• _Task input_
--------------------------------
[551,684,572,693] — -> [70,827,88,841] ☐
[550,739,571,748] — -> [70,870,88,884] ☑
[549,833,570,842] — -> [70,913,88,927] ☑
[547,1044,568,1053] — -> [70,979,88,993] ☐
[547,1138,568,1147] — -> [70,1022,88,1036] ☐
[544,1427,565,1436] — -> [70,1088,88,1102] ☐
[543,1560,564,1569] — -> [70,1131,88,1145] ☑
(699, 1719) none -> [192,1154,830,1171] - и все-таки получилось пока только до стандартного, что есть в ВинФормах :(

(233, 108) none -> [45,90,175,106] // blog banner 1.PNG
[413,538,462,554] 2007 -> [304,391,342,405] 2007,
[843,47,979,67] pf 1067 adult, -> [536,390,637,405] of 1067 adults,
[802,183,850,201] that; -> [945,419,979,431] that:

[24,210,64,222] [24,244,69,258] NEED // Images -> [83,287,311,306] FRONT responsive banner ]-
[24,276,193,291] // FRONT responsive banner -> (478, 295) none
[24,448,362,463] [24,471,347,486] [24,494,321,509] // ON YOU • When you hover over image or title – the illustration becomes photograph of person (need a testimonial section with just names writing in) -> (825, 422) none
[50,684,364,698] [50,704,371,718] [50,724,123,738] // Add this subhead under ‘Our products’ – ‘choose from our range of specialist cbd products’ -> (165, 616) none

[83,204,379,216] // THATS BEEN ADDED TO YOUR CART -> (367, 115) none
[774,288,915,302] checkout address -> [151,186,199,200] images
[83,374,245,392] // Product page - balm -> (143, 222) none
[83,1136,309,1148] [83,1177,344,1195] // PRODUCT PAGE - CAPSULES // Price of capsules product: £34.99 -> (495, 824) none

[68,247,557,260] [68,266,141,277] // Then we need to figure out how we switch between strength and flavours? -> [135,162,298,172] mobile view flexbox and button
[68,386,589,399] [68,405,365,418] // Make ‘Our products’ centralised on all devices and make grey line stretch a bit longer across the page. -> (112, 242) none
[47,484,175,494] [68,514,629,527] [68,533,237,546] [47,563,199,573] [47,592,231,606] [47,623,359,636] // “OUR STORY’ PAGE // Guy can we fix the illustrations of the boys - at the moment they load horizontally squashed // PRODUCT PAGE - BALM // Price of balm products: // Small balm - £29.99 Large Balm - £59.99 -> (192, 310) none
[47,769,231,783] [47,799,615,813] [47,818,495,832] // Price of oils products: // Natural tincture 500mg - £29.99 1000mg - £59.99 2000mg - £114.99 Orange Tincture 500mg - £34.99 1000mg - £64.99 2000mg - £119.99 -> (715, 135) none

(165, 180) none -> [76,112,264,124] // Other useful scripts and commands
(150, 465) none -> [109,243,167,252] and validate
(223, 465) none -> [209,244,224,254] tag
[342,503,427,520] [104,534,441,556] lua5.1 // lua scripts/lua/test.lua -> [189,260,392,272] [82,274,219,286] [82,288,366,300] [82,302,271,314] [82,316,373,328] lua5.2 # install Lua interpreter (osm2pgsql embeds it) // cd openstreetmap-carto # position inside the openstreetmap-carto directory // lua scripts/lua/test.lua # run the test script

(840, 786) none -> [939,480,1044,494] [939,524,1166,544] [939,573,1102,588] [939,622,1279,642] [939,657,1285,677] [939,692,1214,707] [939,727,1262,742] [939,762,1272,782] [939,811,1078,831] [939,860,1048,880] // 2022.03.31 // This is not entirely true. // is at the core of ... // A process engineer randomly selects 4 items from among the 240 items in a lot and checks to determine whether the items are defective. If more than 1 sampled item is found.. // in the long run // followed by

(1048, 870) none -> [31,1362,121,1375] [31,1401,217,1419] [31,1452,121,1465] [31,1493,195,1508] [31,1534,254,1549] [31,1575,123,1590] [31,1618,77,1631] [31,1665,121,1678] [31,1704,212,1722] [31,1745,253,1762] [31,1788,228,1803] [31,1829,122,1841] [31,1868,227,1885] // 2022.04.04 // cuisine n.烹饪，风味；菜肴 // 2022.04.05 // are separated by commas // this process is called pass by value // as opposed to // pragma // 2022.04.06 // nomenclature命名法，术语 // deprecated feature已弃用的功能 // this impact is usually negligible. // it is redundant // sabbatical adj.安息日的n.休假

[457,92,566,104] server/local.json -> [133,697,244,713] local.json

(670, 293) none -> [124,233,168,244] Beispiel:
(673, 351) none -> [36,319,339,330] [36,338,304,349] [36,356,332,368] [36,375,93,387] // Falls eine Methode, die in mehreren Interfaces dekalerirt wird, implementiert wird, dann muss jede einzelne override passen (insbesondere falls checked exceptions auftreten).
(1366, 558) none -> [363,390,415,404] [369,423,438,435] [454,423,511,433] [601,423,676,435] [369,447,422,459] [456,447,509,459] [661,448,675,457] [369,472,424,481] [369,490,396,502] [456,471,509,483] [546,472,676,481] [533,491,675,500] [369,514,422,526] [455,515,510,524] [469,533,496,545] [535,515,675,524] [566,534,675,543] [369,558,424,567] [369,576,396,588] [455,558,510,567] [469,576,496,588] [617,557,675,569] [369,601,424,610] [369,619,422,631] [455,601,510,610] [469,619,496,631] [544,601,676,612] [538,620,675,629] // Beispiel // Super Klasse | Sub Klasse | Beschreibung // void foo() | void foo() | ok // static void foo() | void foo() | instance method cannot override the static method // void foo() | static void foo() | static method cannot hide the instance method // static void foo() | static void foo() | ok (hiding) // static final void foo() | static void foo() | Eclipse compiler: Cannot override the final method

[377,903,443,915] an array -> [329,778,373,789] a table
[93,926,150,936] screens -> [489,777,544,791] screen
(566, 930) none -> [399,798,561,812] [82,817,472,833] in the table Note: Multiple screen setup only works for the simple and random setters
--------------------------------
• _Prompt_
Where does "responsive" appear in the listing? Show every line that has it.

• _Written reply_
[24,210,64,222] [24,244,69,258] NEED // Images -> [83,287,311,306] FRONT responsive banner ]-
[24,276,193,291] // FRONT responsive banner -> (478, 295) none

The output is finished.